Il est évident, que le déroulement à Davos du 50e Forum économique mondial met en lumière ce phénomène. De multiples magnifiques promesses sont faites par les firmes pétrolières, les grandes entreprises de l’internet ou de l’agroalimentaire. Il s’agit de réduire par exemple son empreinte environnementale. A partir de là, chacun y va de son initiative. Cependant, bon nombre d’initiatives sont de vrais gadgets et d’autres sont carrément trompeuses.

L’idée à la mode, c’est la reforestation. Cela signifie, que l’on plante des arbres qui comme tout le monde le sait, absorbent et stockent le carbone. Une idée intéressante surtout pour les géants du pétrole, car elle sous-entend que l’on peut continuer à polluer puisque les nouveaux arbres plantés absorbent le carbone. Cela donne schématiquement ce résultat, plus il y a d’arbre, plus on peut utiliser sa voiture.

Cette magnifique idée est basée sur une étude de chercheurs suisses parue l’an dernier, et qui a toutes les apparences de la solution miracle tant recherchée depuis longtemps. Cependant, cette étude a été largement critiquée par les scientifiques. Elle surestime la capacité d’absorption de CO2 des arbres, et elle n’évoque pas le problème de la concurrence entre ces plantations et les terres agricoles nécessaires pour nourrir 10 milliards d’humains en 2050. La solution naturelle à l’utilisation des énergies fossiles, n’existe pas.

La reforestation est un exemple type d’idée pas vraiment mauvaise, mais qu’il ne faut pas imaginer comme “la solution”. Or, ses approximations parfois volontaires et coupables, n’ont plus lieu si l’on tient compte de l’urgence climatique. La politique concernant le climat, ne peut pas s’élaborer sérieusement et sur la durée, que si elle repose uniquement sur la seule base du volontariat, surtout si elle vient du secteur financier ou industriel. Bien souvent, les promesses des entreprises sont souvent accompagnées d’un lobbying intense auprès des gouvernements, pour limiter la réglementation.

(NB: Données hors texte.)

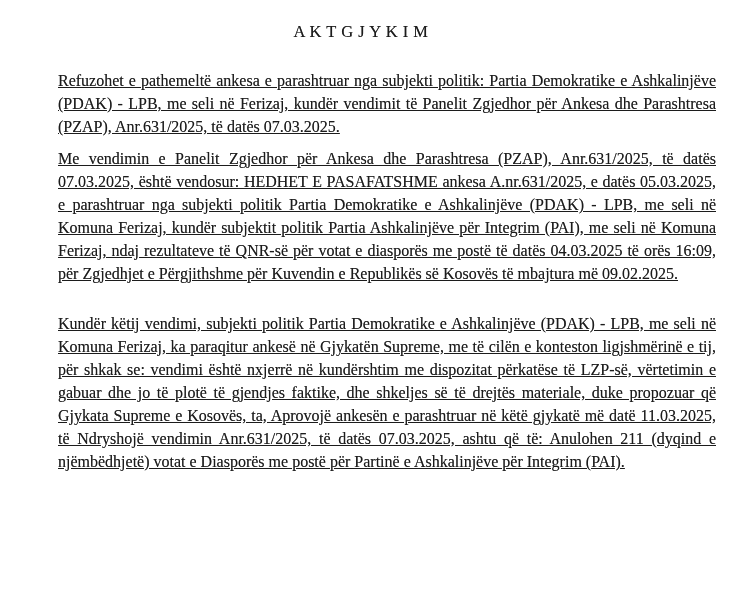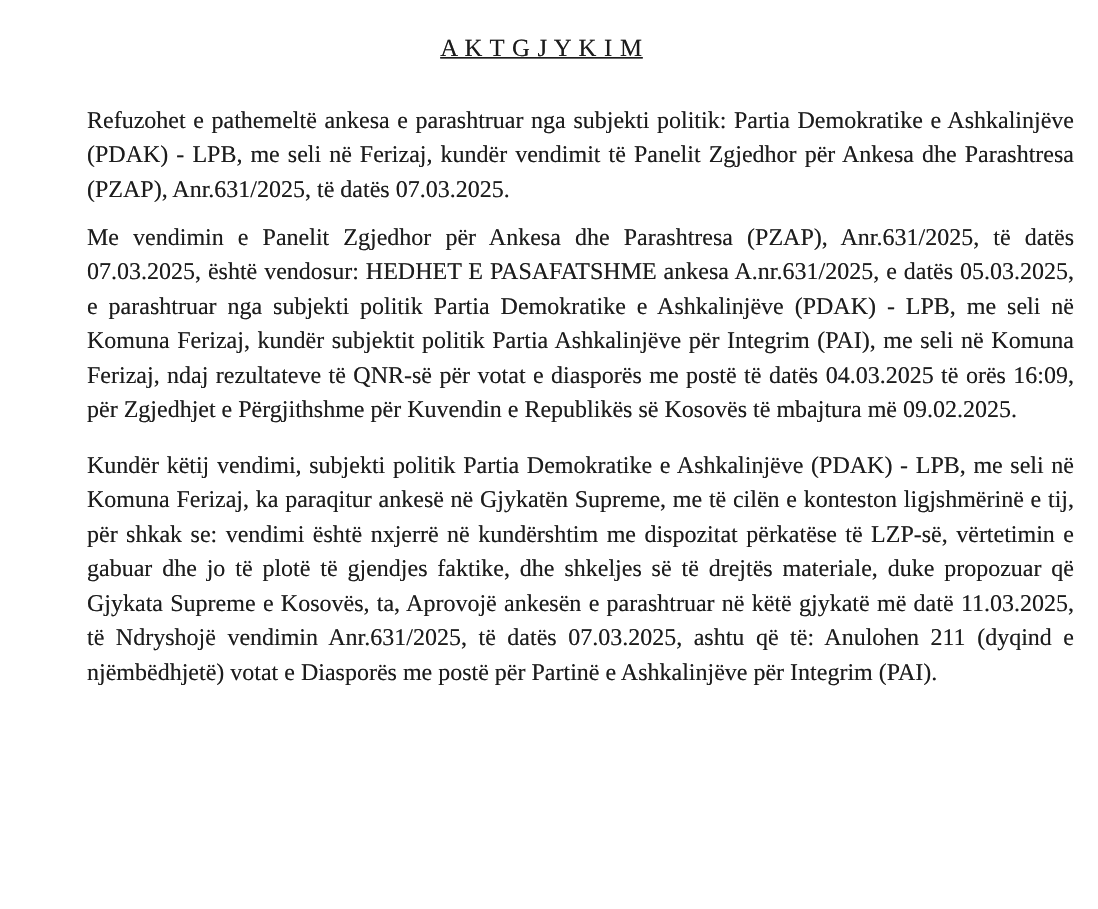"A K T G J" .doc-title, .section-heading { text-decoration: underline -> none }
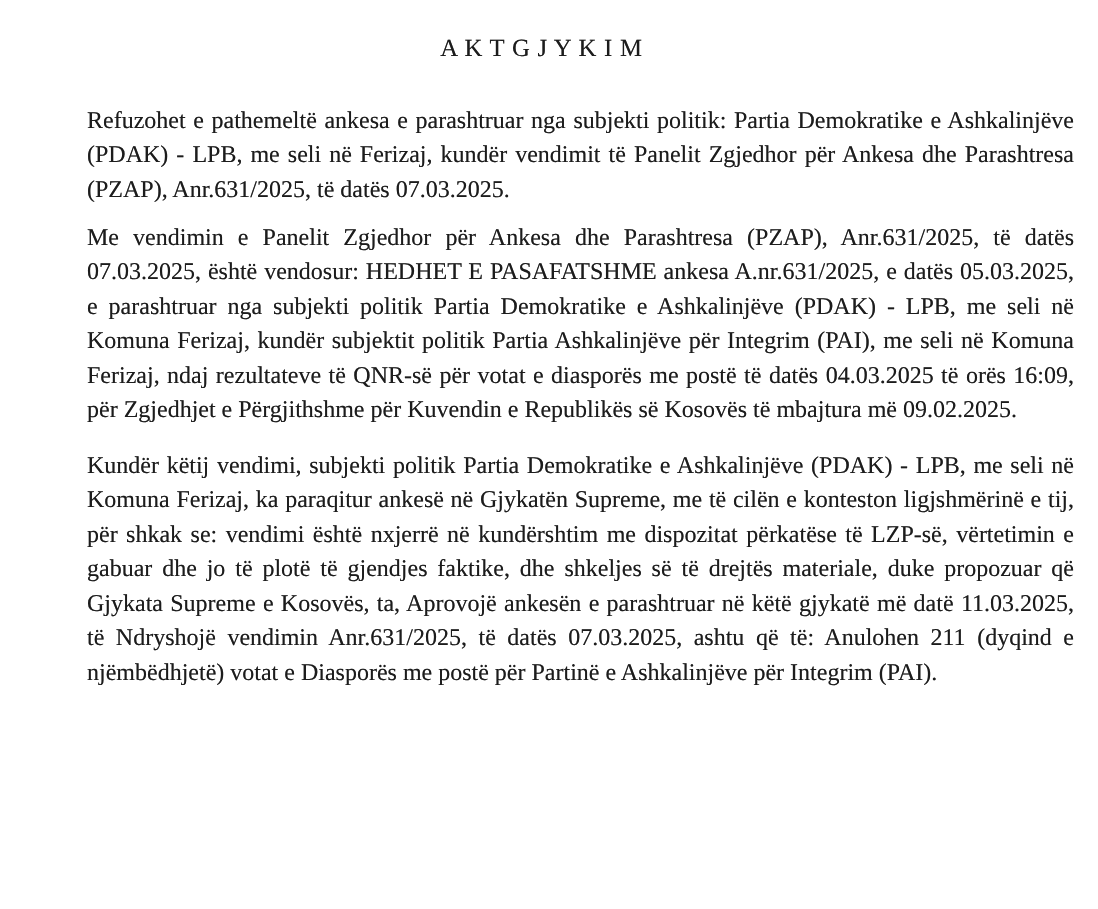"Refuzohet e pathemeltë ankesa e" .para { text-decoration: none -> underline }
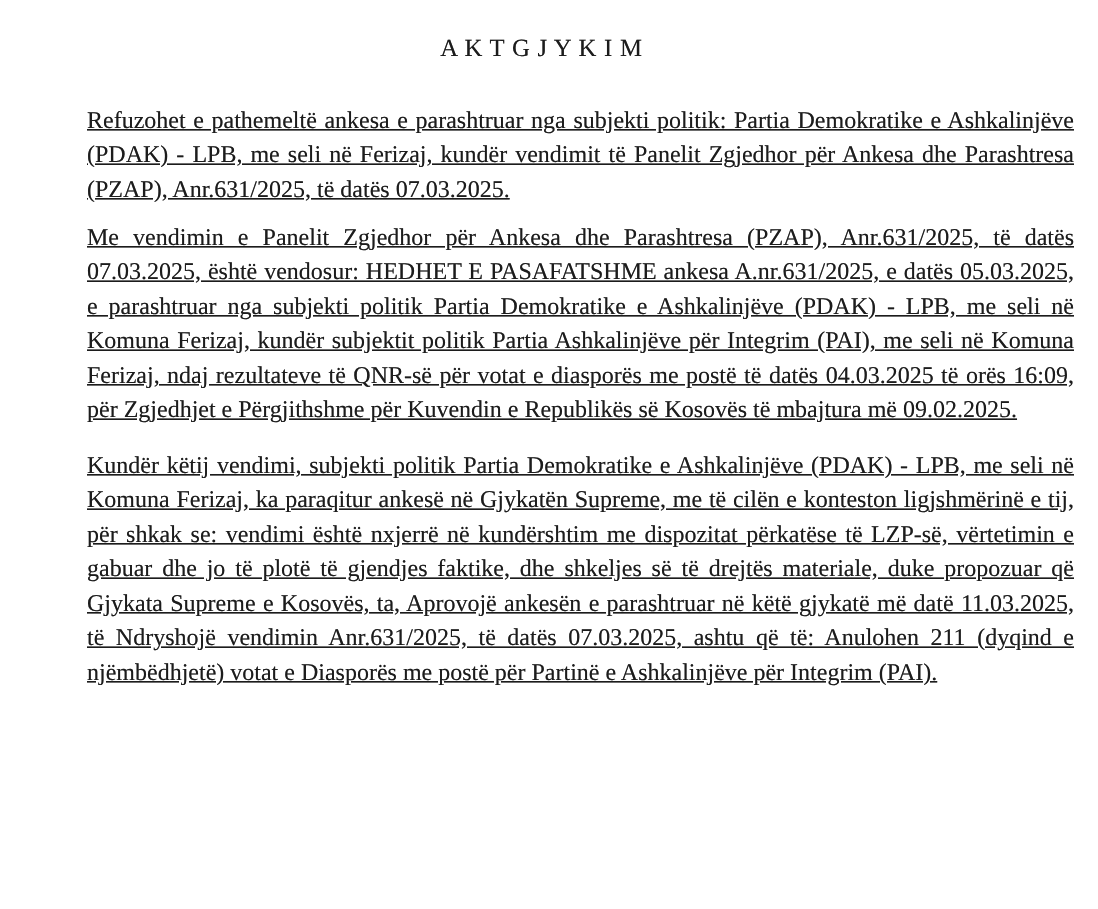"Kundër këtij vendimi, subjekti politik" .para.reasoning-2 { margin-top: 14px -> 27px }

Sriram Madhusoodanan, de l’ONG Corporate Accountability, explique, “vous ne pouvez tout simplement pas assurer d’un côté soutenir une action climatique ambitieuse, et de l’autre continuer à faire ami-ami avec des industries qui sont au cœur de cette crise“.

Certains gouvernements, ont décidé d’agir et imposent des amendes aux groupes utilisant abusivement la mention “vert” sur leurs produits. De son côté, l’Union européenne a renforcé ses prérogatives, pour qu’un investissement puisse être qualifié “d’environnementalement durable”.